When a line in the records contains the string "PYTHON解释器中也有类似的实现", copy that line.
(Exercise material)
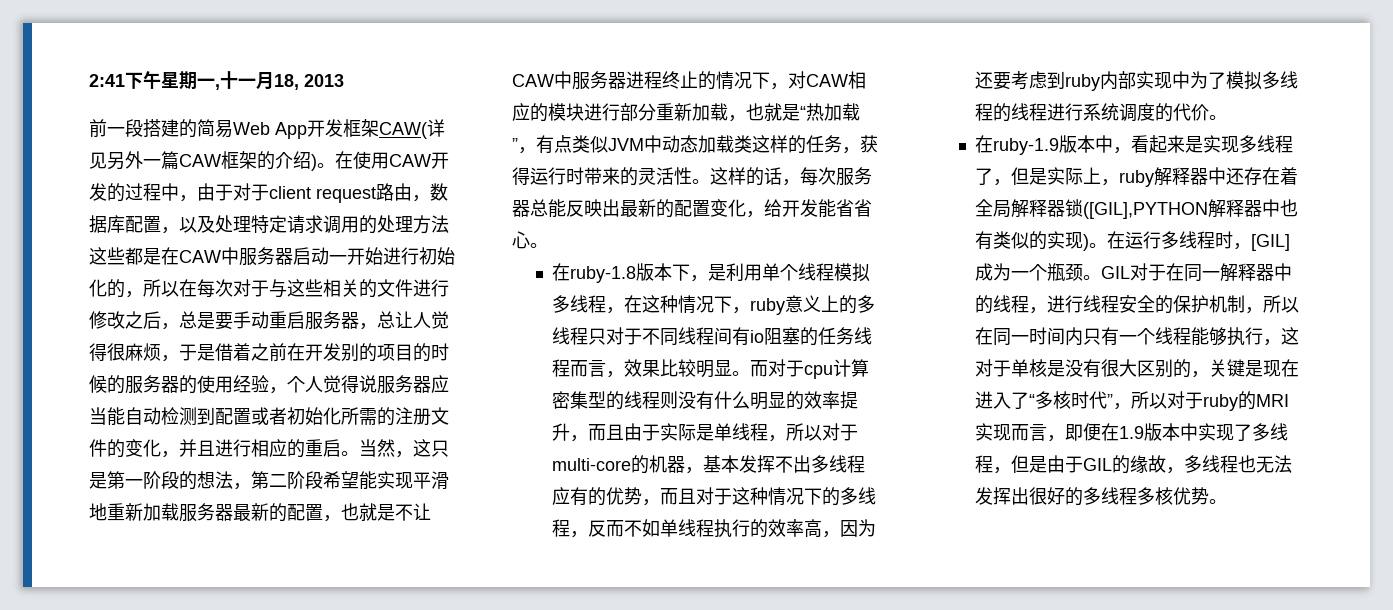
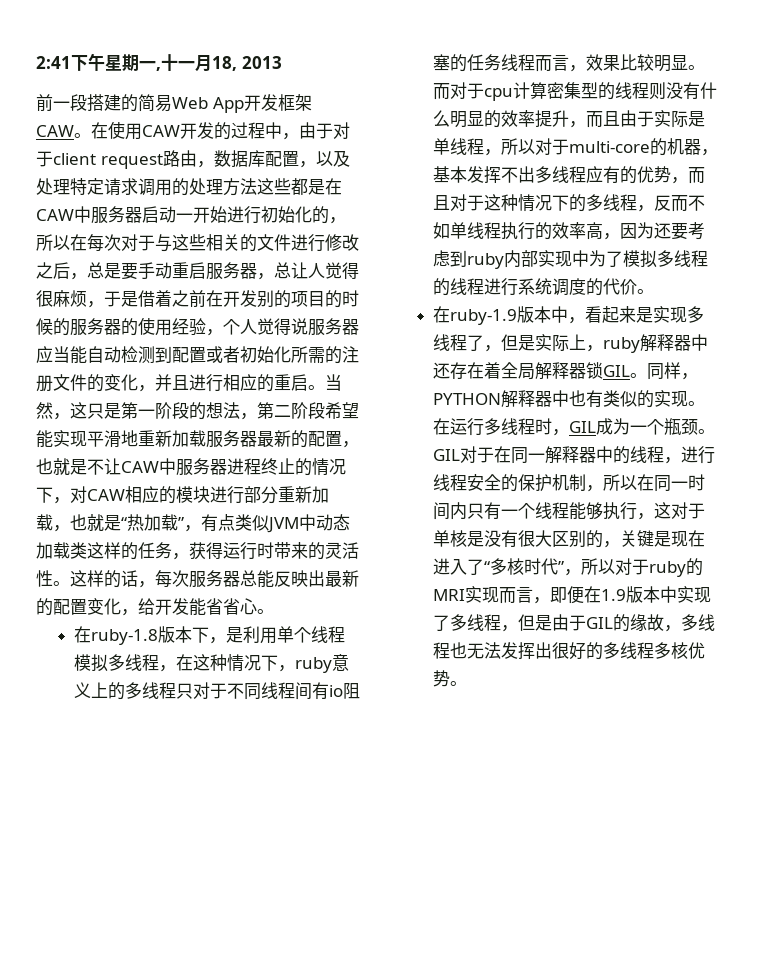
- 前一段搭建的简易Web App开发框架CAW(详见另外一篇CAW框架的介绍)。
+ 前一段搭建的简易Web App开发框架CAW。
- 在ruby-1.9版本中，看起来是实现多线程了，但是实际上，ruby解释器中还存在着全局解释器锁([GIL],PYTHON解释器中也有类似的实现)。
+ 在ruby-1.9版本中，看起来是实现多线程了，但是实际上，ruby解释器中还存在着全局解释器锁GIL。同样，PYTHON解释器中也有类似的实现。
- 在运行多线程时，[GIL]成为一个瓶颈。
+ 在运行多线程时，GIL成为一个瓶颈。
(End Exercise material)
Written reply →
- 在ruby-1.9版本中，看起来是实现多线程了，但是实际上，ruby解释器中还存在着全局解释器锁([GIL],PYTHON解释器中也有类似的实现)。
+ 在ruby-1.9版本中，看起来是实现多线程了，但是实际上，ruby解释器中还存在着全局解释器锁GIL。同样，PYTHON解释器中也有类似的实现。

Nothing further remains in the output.